Other economic and political associations between African countries also affect tariffs. The East African countries of Kenya, Tanzania and Uganda only charge domestic long distance charges, without any international tariff, for calls made between them.
3.2. Regional Telecommunication Activities
To reduce dependency on old colonial links and improve inter-regional communications, the Pan African Telecommunications Network (PANAFTEL) was started after an originating meeting of an ITU Plan Committee in 1962. Executed by the ITU, the 45 countries participating in PANAFTEL project agreed to establish terrestrial telecommunication links with each of their neighbouring countries so that ultimately an entire continent-wide network would be in place.
Unfortunately PANAFTEL has not enjoyed the success that was expected of it. Some member countries have not been able to maintain their portions of the network reliably, there are some missing links, mainly in Central Africa, and the issue of transit tariffs for calls passing through many countries has not been sufficiently resolved. Furthermore, the costs of satellite technology have continued to fall and 42 of the 45 participating countries have established their own international satellite earth stations.
The Pan African Telecommunications Union (PATU) was established by the OAU as the primary co-ordinating body for telecommunication initiatives in the region. PATU has been hampered with a number of problems, one of which is the location of its headquarters in Zaire where the telecommunication network is not adequate to support its activity.
UNTACDA (UN Transport and Communications Decade for Africa) was declared for the years 1978-1988 with the aim of promoting regional transport and communications links. Telecommunication was a major part of the programme with over 232 projects planned, costing a total of US$ 3 billion. However only US$ 615 million was actually raised for the projects during that period. UNTACDA II was subsequently declared for the last decade of the millennium. The working group developing the UNTACDA II programme consists of representatives from the ITU, UNESCO, UNECA, African Development Bank, PATU, OAU, and URTNA.
URTNA, the Union of National Radio and Television Organizations in Africa, is a professional body with about 50 active member organizations. It encourages the exchange of indigenous programming via satellite and videocassette, obtains preferential satellite tariffs for news and programme exchange, represents Africa on legal matters such as international conventions and agreements, and works with the ITU as an advisor for the PANAFTEL project.

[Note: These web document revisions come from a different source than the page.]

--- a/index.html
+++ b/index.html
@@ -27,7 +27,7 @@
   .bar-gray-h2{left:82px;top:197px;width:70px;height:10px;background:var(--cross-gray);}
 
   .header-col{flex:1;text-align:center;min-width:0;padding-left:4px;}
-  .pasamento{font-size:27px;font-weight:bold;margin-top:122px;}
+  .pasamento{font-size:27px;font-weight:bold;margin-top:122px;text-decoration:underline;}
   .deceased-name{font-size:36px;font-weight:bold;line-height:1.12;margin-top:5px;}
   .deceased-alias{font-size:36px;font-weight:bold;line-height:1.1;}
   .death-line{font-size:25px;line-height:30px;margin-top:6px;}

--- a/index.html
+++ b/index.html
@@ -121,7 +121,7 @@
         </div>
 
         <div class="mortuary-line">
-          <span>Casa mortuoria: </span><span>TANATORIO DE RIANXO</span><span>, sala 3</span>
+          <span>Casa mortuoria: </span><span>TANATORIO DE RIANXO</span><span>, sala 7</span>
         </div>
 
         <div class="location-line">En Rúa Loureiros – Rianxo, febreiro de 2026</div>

Since 1972, an URTNA working group has been studying, jointly with other international organizations, the contribution of communications satellites to education, culture, and development in Africa. URTNA has also conducted a long-term project with governments of member organizations to evaluate rural telecommunication needs in Africa. In addition URTNA runs seminars, training workshops, and conferences on topics such as news, educational broadcasting, development of communications and satellite communications.

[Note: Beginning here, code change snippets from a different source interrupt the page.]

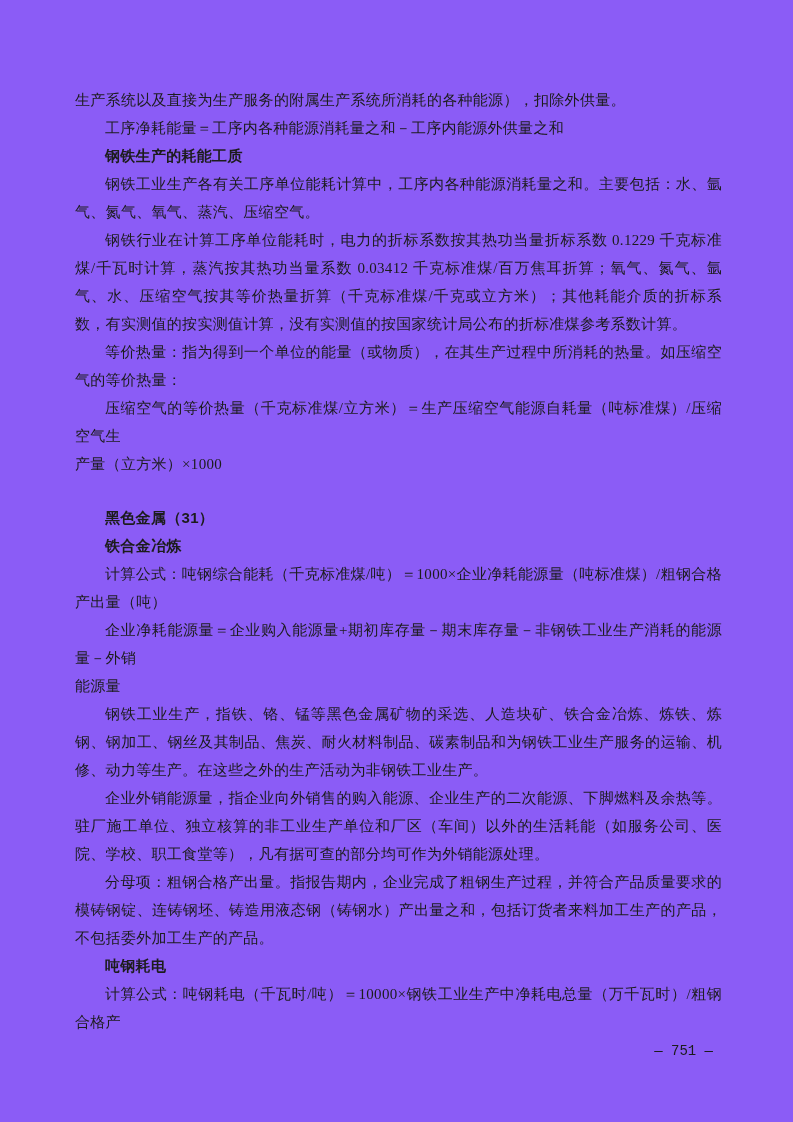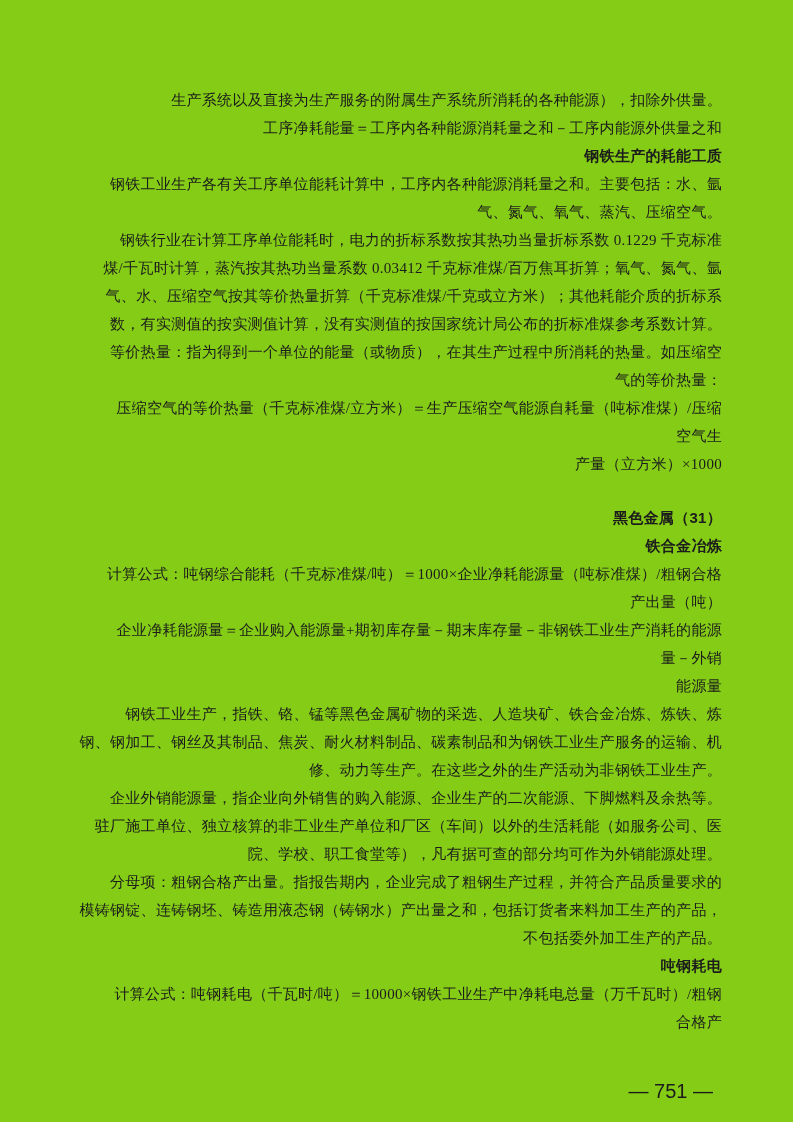--- a/index.html
+++ b/index.html
@@ -11,7 +11,7 @@
     position: relative;
     width: 793px;
     height: 1122px;
-    background: #84cc16;
+    background: #8b5cf6;
     overflow: hidden;
     color: #1c1c1c;
   }

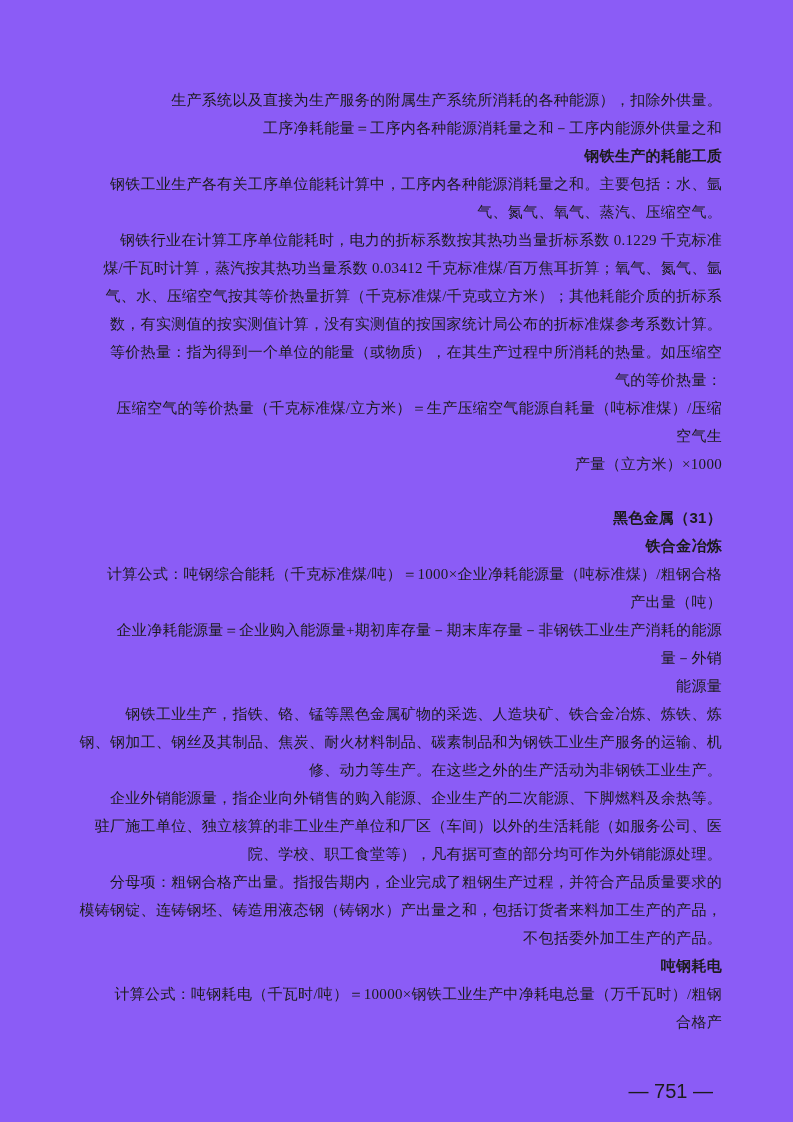--- a/index.html
+++ b/index.html
@@ -29,7 +29,6 @@
   .content p {
     margin: 0;
     padding: 0;
-    text-align: right;
   }
   .para {
     text-indent: 2em;

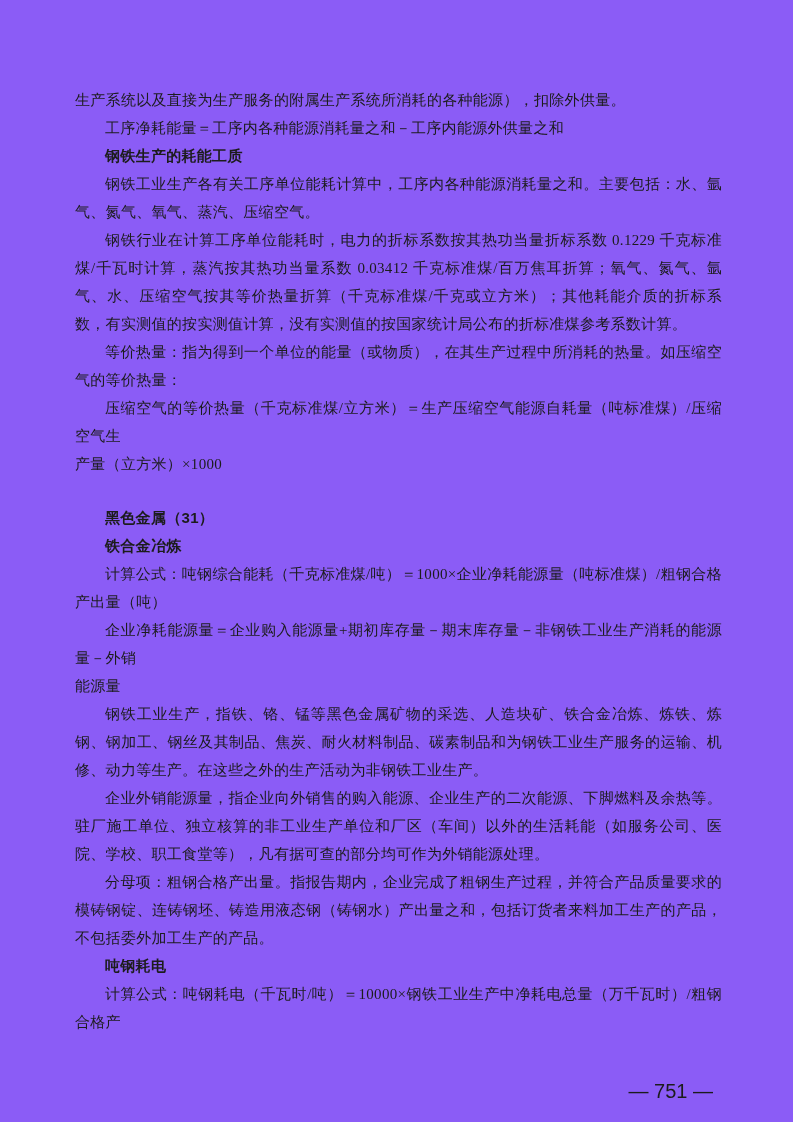--- a/index.html
+++ b/index.html
@@ -60,10 +60,10 @@
   }
   .footer {
     position: absolute;
-    top: 1080px;
+    top: 1040px;
     right: 80px;
-    font-family: Liberation Sans, sans-serif;
-    font-size: 20px;
+    font-family: Liberation Mono, monospace;
+    font-size: 14px;
     line-height: 22px;
     color: #1c1c1c;
   }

In 1976 the Conference of African Ministers of Transport, Communications and Planning identified the potential of satellite networks for Africa and resolved to undertake a major feasibility study on the issue. Executed by the ITU, the study, known as the RASCOM, became the largest ever undertaken in Africa on telecommunication, involving 600 experts and a survey of 120,000 villages.

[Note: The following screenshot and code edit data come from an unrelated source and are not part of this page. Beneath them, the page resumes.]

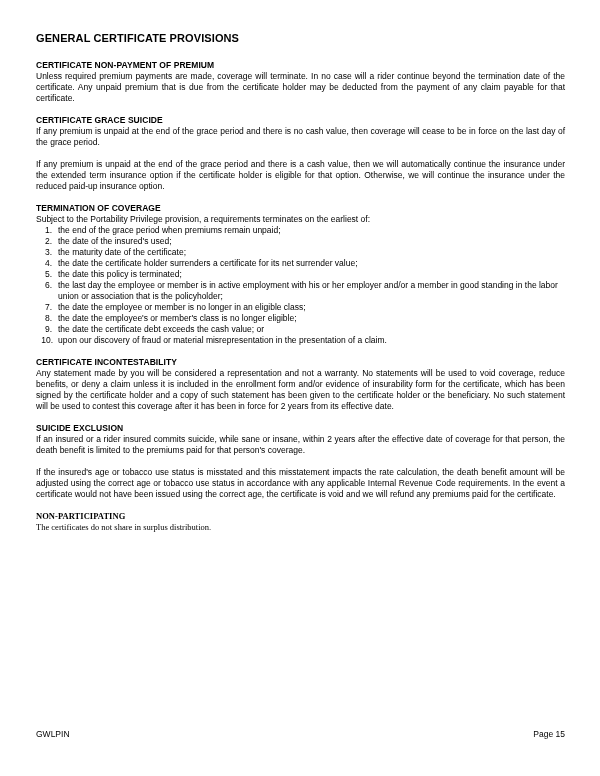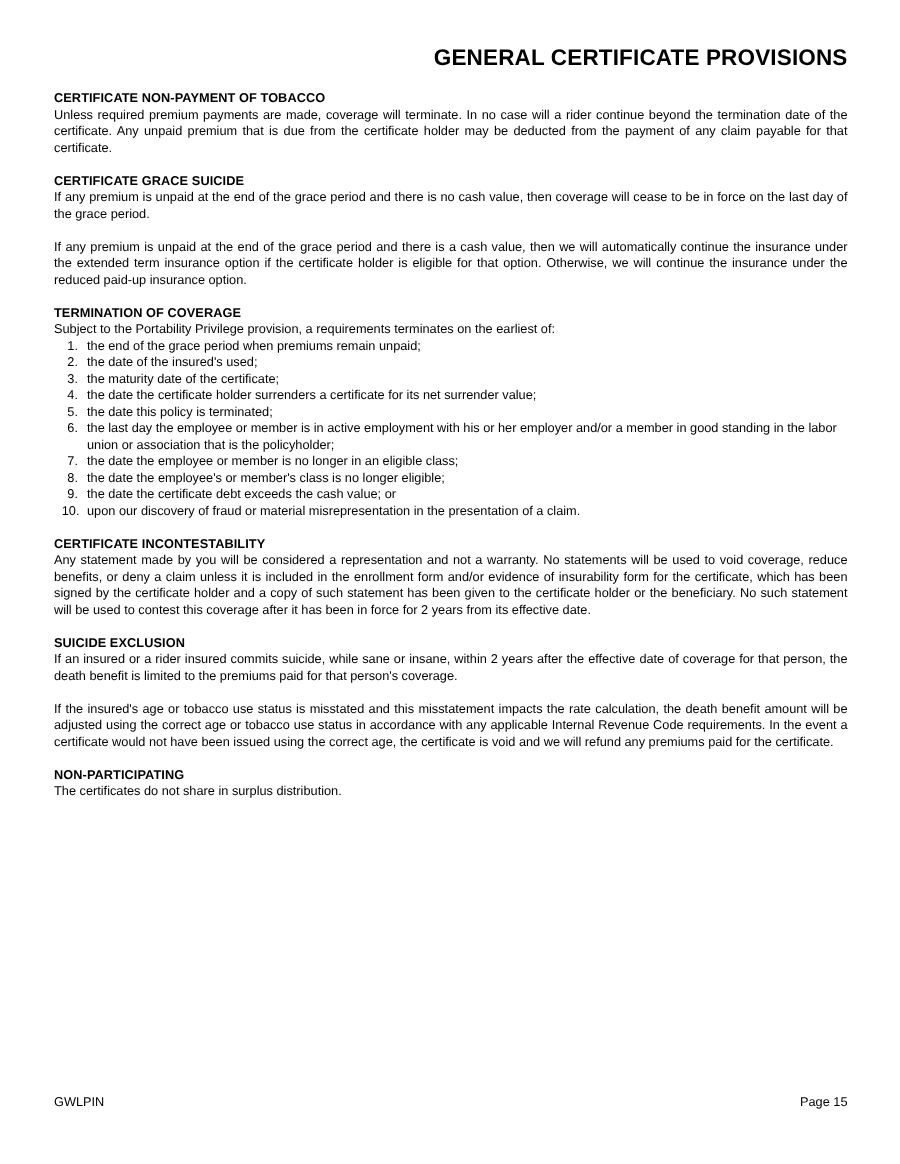--- a/index.html
+++ b/index.html
@@ -27,9 +27,9 @@
     width: 529px;
   }
   .doc-title {
-    font-size: 15px;
+    font-size: 11px;
     font-weight: bold;
-    text-align: right;
+    text-align: left;
     letter-spacing: 0.1px;
     margin: 0 0 15px 0;
     line-height: 13px;

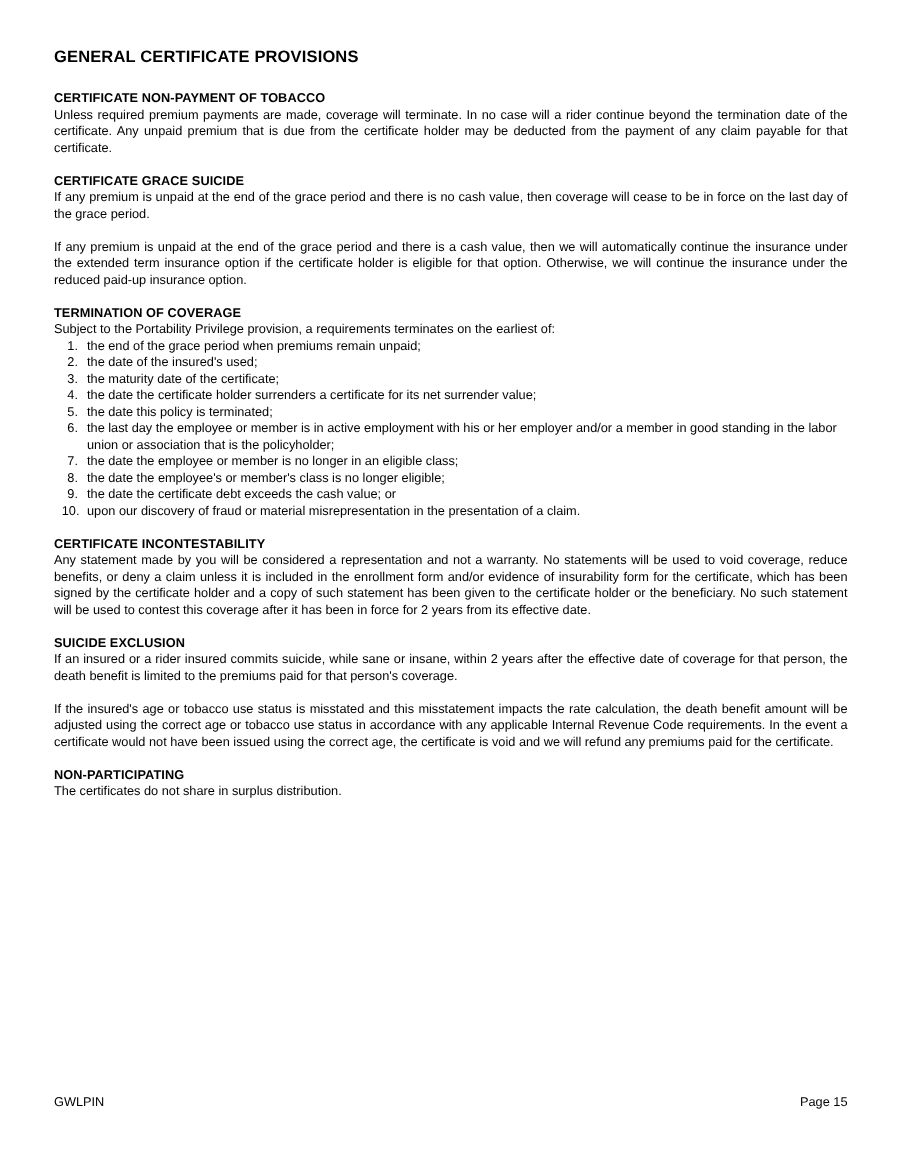--- a/index.html
+++ b/index.html
@@ -115,7 +115,7 @@
     <h1 class="doc-title">GENERAL CERTIFICATE PROVISIONS</h1>
 
     <div class="section">
-      <div class="sec-heading">CERTIFICATE NON-PAYMENT OF TOBACCO</div>
+      <div class="sec-heading">CERTIFICATE NON-PAYMENT OF PREMIUM</div>
       <p class="para lead">Unless required premium payments are made, coverage will terminate. In no case will a rider continue beyond the termination date of the certificate. Any unpaid premium that is due from the certificate holder may be deducted from the payment of any claim payable for that certificate.</p>
     </div>
 

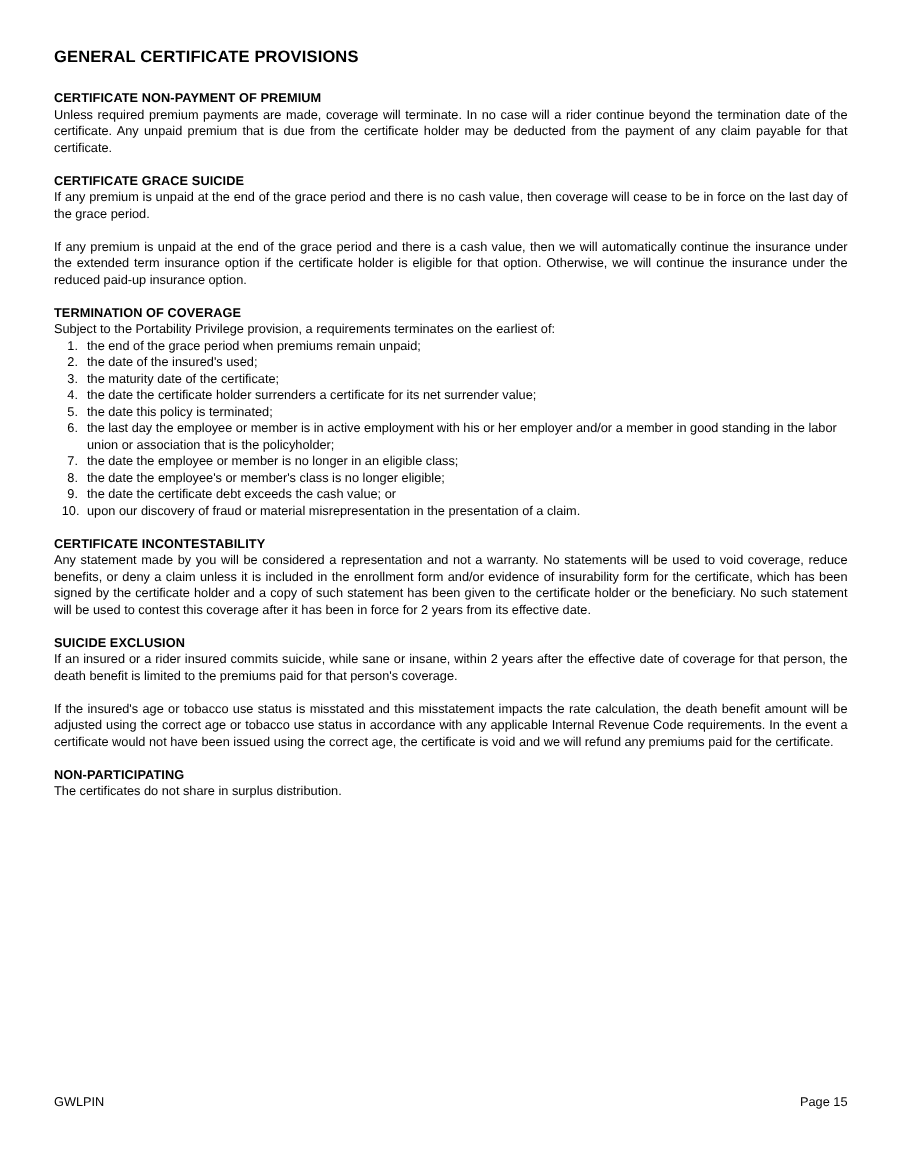--- a/index.html
+++ b/index.html
@@ -39,6 +39,7 @@
   }
   .section.tight {
     margin-bottom: 16px;
+    font-family: Liberation Serif, serif;
   }
   .sec-heading {
     font-size: 8.5px;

The study established the necessity for an African telecommunication satellite programme, also called RASCOM, which became operational in late 1993. The initial objectives of RASCOM are to rationalize existing satellite use in Africa, obtain better rates for its members through volume discounts, and to gain experience with management of satellite resources before preparing to launch their own dedicated satellite systems for Africa.
The first stage in this process began with the pooling of international circuits leased by member countries from INTELSAT. This has released a substantial chunk of spare satellite capacity because many nations have made long term agreements with INTELSAT for more circuits than they currently require. By giving them over to RASCOM to resell in larger pieces, each provider of spare circuits is able to make revenue on otherwise unused capacity.
RASCOM's second initiative has been the switching of all African PTOs to the use of the same INTELSAT satellite. This has been part of the process of freeing up spare capacity, but it has also yielded the further advantage that all African countries can now be reached through a single uplink. As a result the economies of scale for broadcast television and data services has been dramatically improved. With the further legalization of satellite television reception (TVRO) equipment in Africa, it is likely that regional television and broadcast data services will now be able to find large enough markets to operate economically.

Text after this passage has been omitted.